- _Given entries_
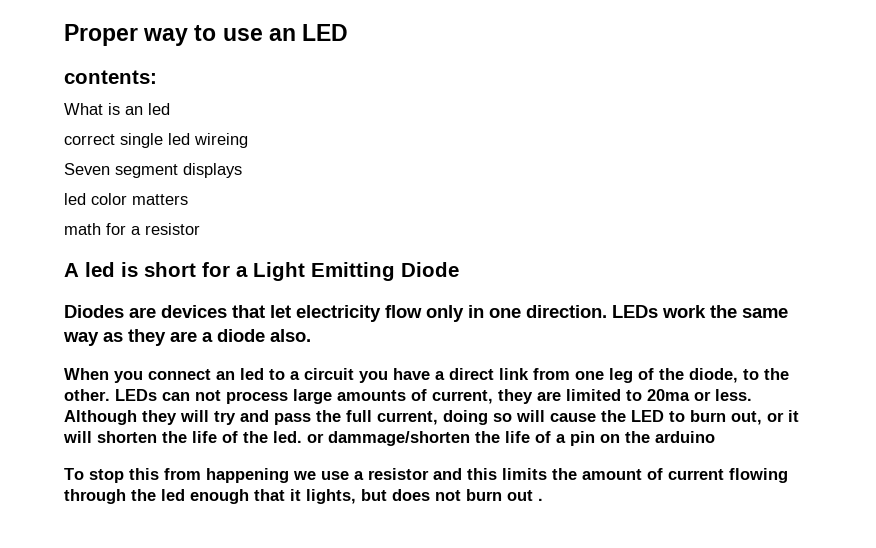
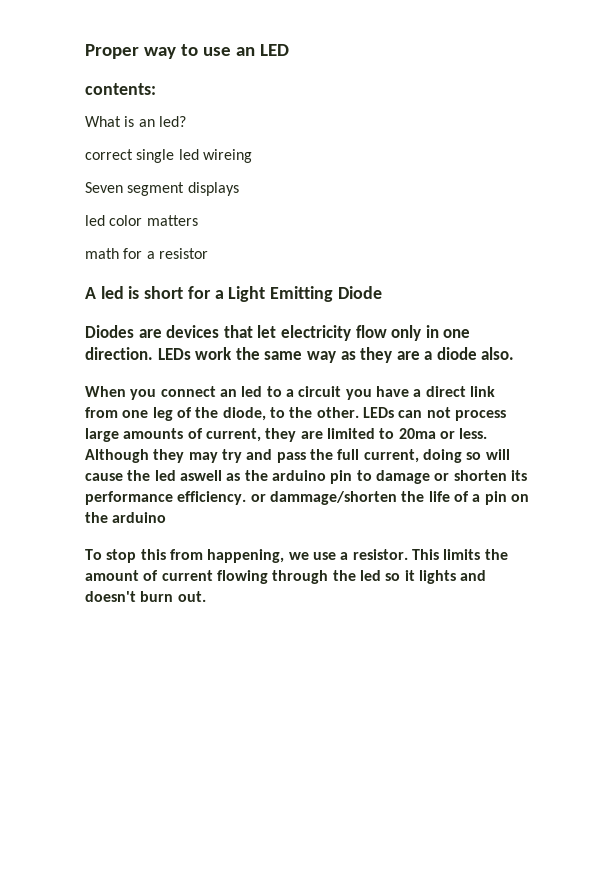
- What is an led
+ What is an led?
- Although they will try and pass the full current, doing so will cause the LED to burn out, or it will shorten the life of the led. or dammage/shorten the life of a pin on the arduino
+ Although they may try and pass the full current, doing so will cause the led aswell as the arduino pin to damage or shorten its performance efficiency. or dammage/shorten the life of a pin on the arduino
- To stop this from happening we use a resistor and this limits the amount of current flowing through the led enough that it lights, but does not burn out .
+ To stop this from happening, we use a resistor. This limits the amount of current flowing through the led so it lights and doesn't burn out.

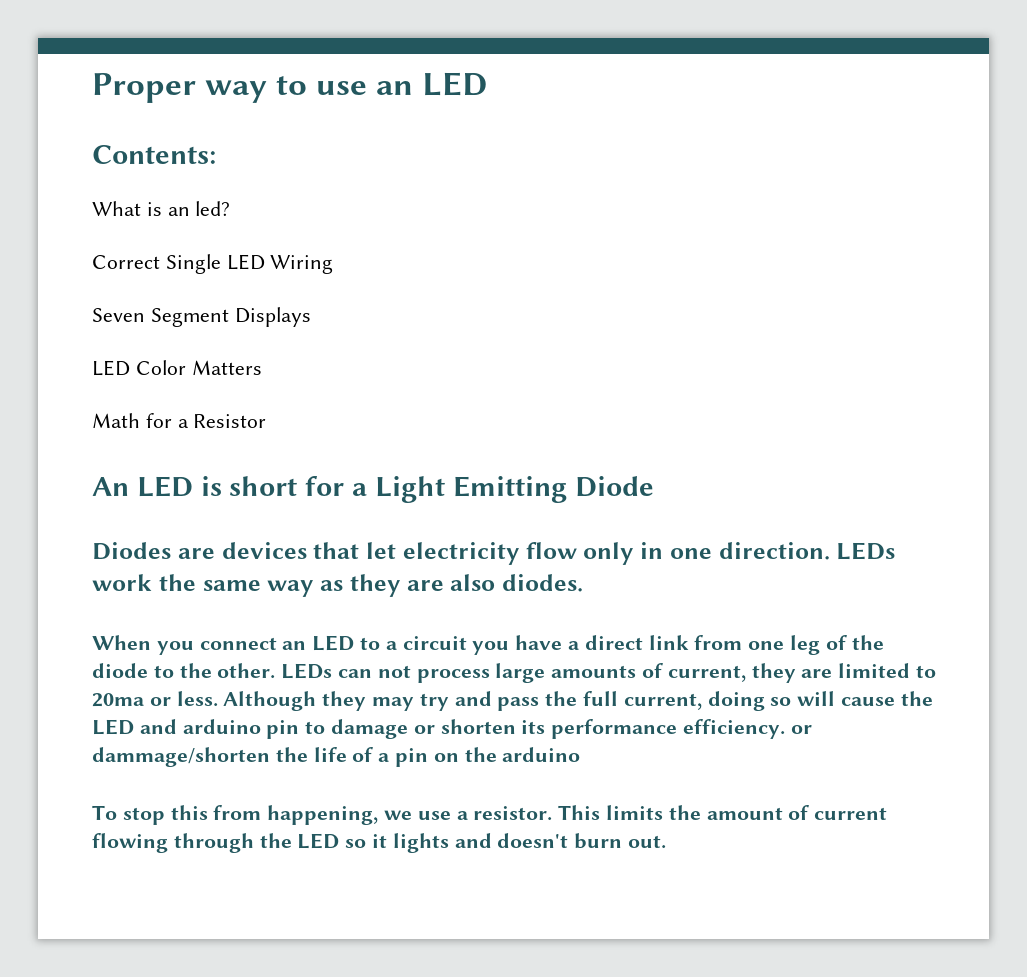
- contents:
+ Contents:
- correct single led wireing
- Seven segment displays
- led color matters
- math for a resistor
- A led is short for a Light Emitting Diode
+ Correct Single LED Wiring
+ Seven Segment Displays
+ LED Color Matters
+ Math for a Resistor
+ An LED is short for a Light Emitting Diode
- LEDs work the same way as they are a diode also.
+ LEDs work the same way as they are also diodes.
- When you connect an led to a circuit you have a direct link from one leg of the diode, to the other.
+ When you connect an LED to a circuit you have a direct link from one leg of the diode to the other.
- Although they may try and pass the full current, doing so will cause the led aswell as the arduino pin to damage or shorten its performance efficiency. or dammage/shorten the life of a pin on the arduino
+ Although they may try and pass the full current, doing so will cause the LED and arduino pin to damage or shorten its performance efficiency. or dammage/shorten the life of a pin on the arduino
- This limits the amount of current flowing through the led so it lights and doesn't burn out.
+ This limits the amount of current flowing through the LED so it lights and doesn't burn out.

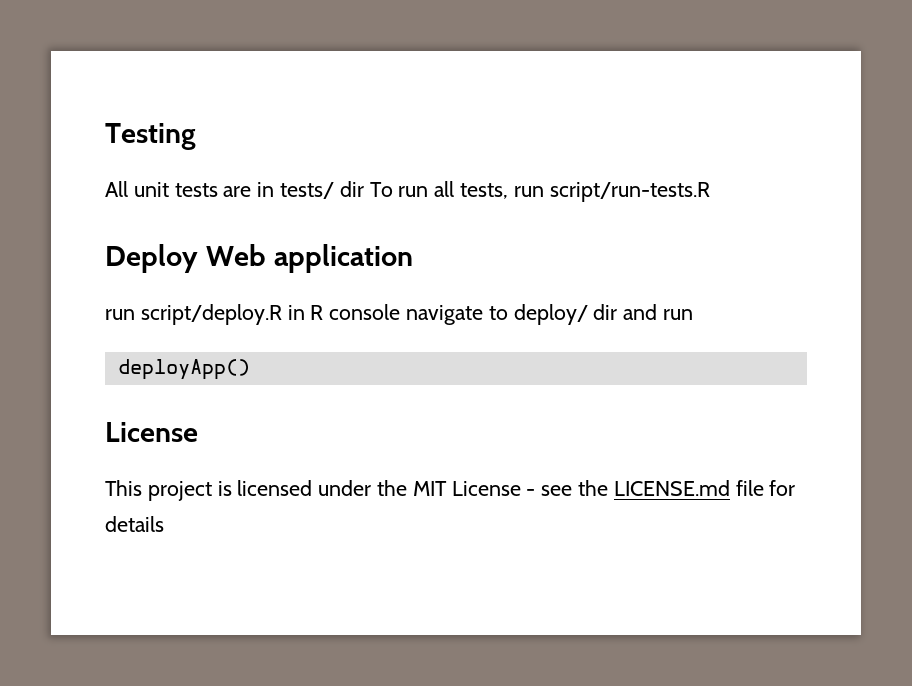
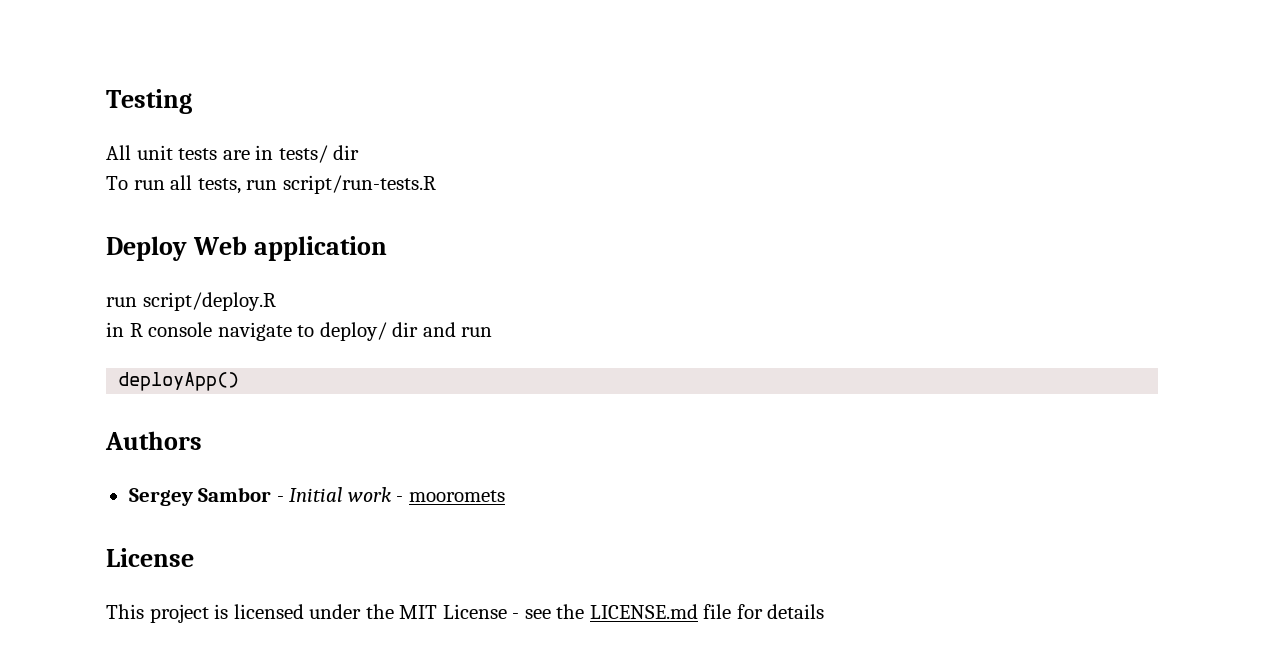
- All unit tests are in tests/ dir To run all tests, run script/run-tests.R
+ All unit tests are in tests/ dir
+ To run all tests, run script/run-tests.R
- run script/deploy.R in R console navigate to deploy/ dir and run
+ run script/deploy.R
+ in R console navigate to deploy/ dir and run
+ Authors
+ Sergey Sambor - Initial work - mooromets

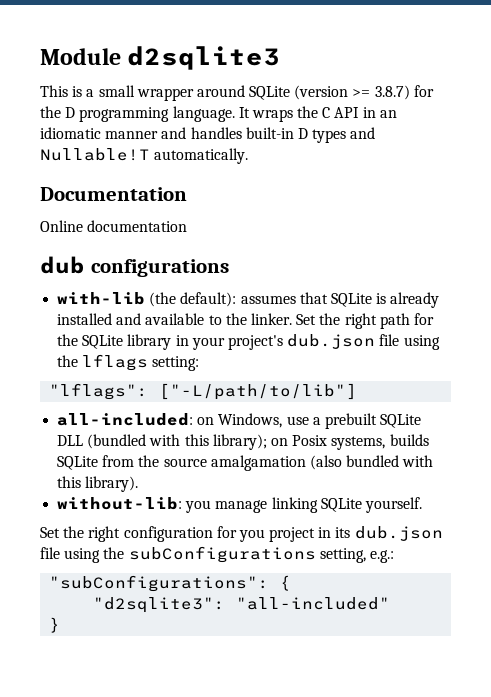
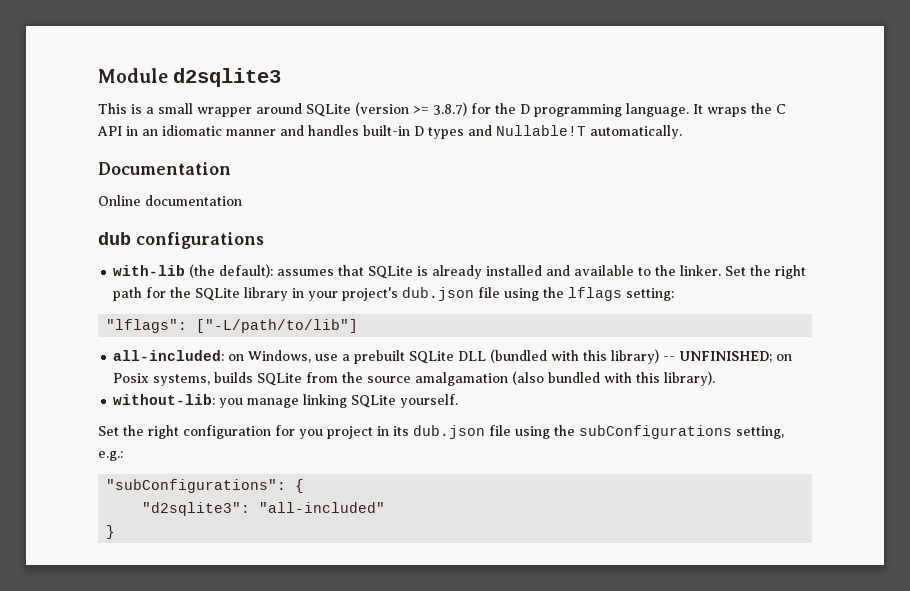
- all-included: on Windows, use a prebuilt SQLite DLL (bundled with this library); on Posix systems, builds SQLite from the source amalgamation (also bundled with this library).
+ all-included: on Windows, use a prebuilt SQLite DLL (bundled with this library) -- UNFINISHED; on Posix systems, builds SQLite from the source amalgamation (also bundled with this library).

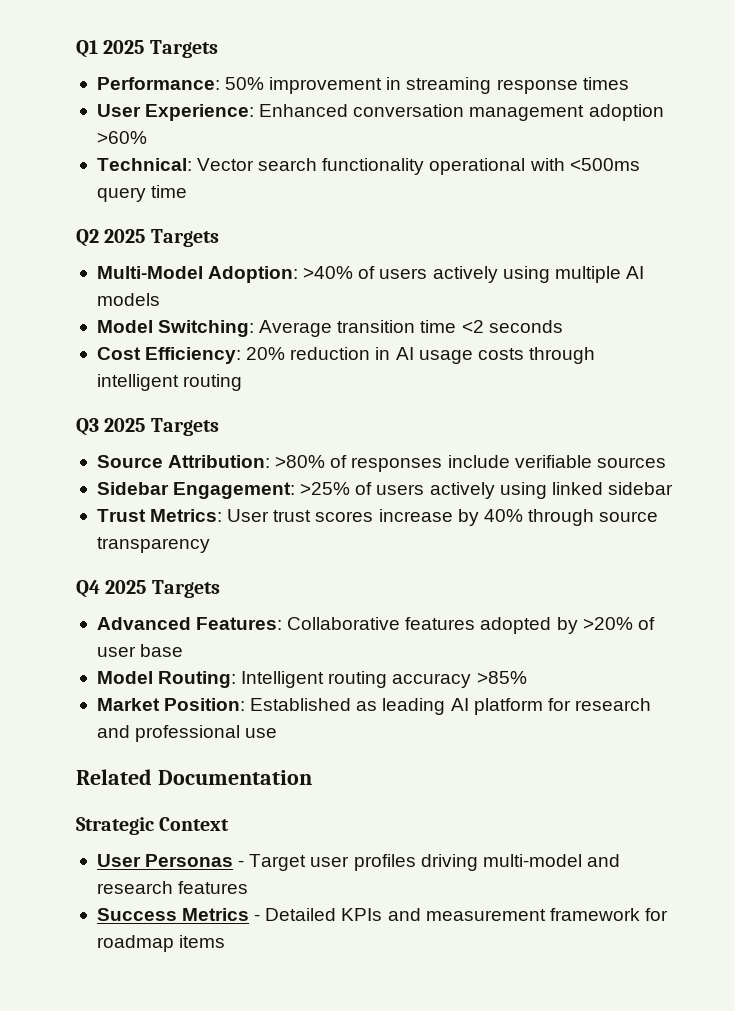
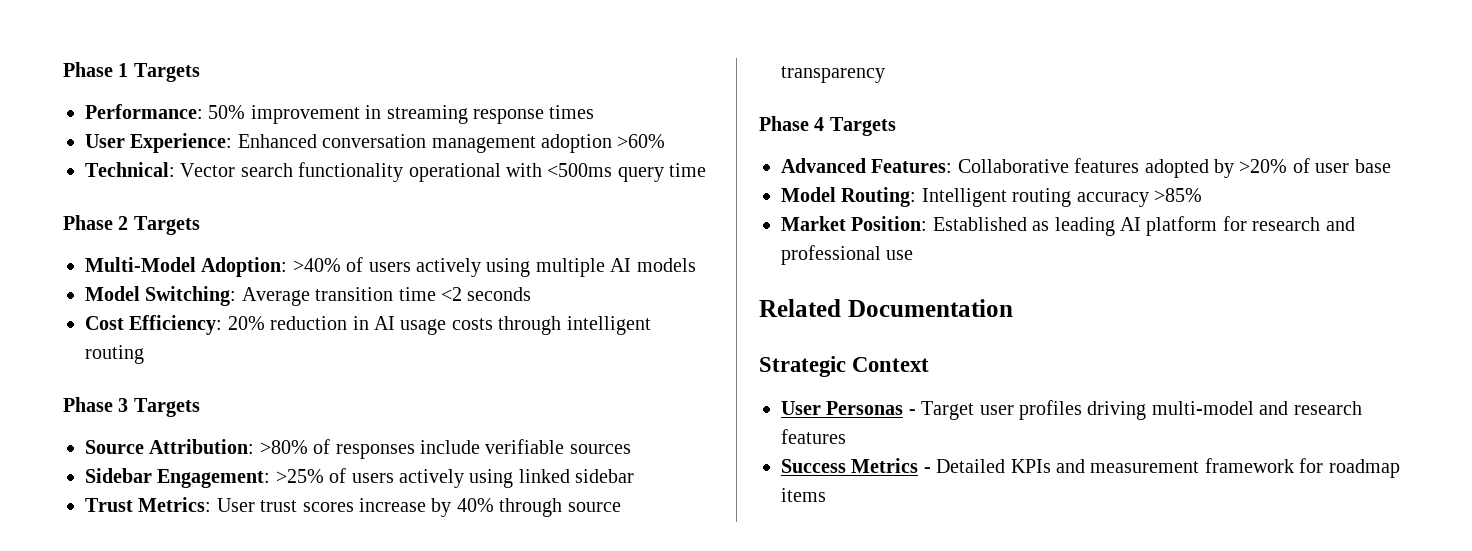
- Q1 2025 Targets
+ Phase 1 Targets
- Q2 2025 Targets
+ Phase 2 Targets
- Q3 2025 Targets
+ Phase 3 Targets
- Q4 2025 Targets
+ Phase 4 Targets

- _Aim of the task_
Give back the material exactly as written, images excluded.

- _Completed task_
- What is an led
+ What is an led?
- Although they will try and pass the full current, doing so will cause the LED to burn out, or it will shorten the life of the led. or dammage/shorten the life of a pin on the arduino
+ Although they may try and pass the full current, doing so will cause the led aswell as the arduino pin to damage or shorten its performance efficiency. or dammage/shorten the life of a pin on the arduino
- To stop this from happening we use a resistor and this limits the amount of current flowing through the led enough that it lights, but does not burn out .
+ To stop this from happening, we use a resistor. This limits the amount of current flowing through the led so it lights and doesn't burn out.

- contents:
+ Contents:
- correct single led wireing
- Seven segment displays
- led color matters
- math for a resistor
- A led is short for a Light Emitting Diode
+ Correct Single LED Wiring
+ Seven Segment Displays
+ LED Color Matters
+ Math for a Resistor
+ An LED is short for a Light Emitting Diode
- LEDs work the same way as they are a diode also.
+ LEDs work the same way as they are also diodes.
- When you connect an led to a circuit you have a direct link from one leg of the diode, to the other.
+ When you connect an LED to a circuit you have a direct link from one leg of the diode to the other.
- Although they may try and pass the full current, doing so will cause the led aswell as the arduino pin to damage or shorten its performance efficiency. or dammage/shorten the life of a pin on the arduino
+ Although they may try and pass the full current, doing so will cause the LED and arduino pin to damage or shorten its performance efficiency. or dammage/shorten the life of a pin on the arduino
- This limits the amount of current flowing through the led so it lights and doesn't burn out.
+ This limits the amount of current flowing through the LED so it lights and doesn't burn out.

- All unit tests are in tests/ dir To run all tests, run script/run-tests.R
+ All unit tests are in tests/ dir
+ To run all tests, run script/run-tests.R
- run script/deploy.R in R console navigate to deploy/ dir and run
+ run script/deploy.R
+ in R console navigate to deploy/ dir and run
+ Authors
+ Sergey Sambor - Initial work - mooromets

- all-included: on Windows, use a prebuilt SQLite DLL (bundled with this library); on Posix systems, builds SQLite from the source amalgamation (also bundled with this library).
+ all-included: on Windows, use a prebuilt SQLite DLL (bundled with this library) -- UNFINISHED; on Posix systems, builds SQLite from the source amalgamation (also bundled with this library).

- Q1 2025 Targets
+ Phase 1 Targets
- Q2 2025 Targets
+ Phase 2 Targets
- Q3 2025 Targets
+ Phase 3 Targets
- Q4 2025 Targets
+ Phase 4 Targets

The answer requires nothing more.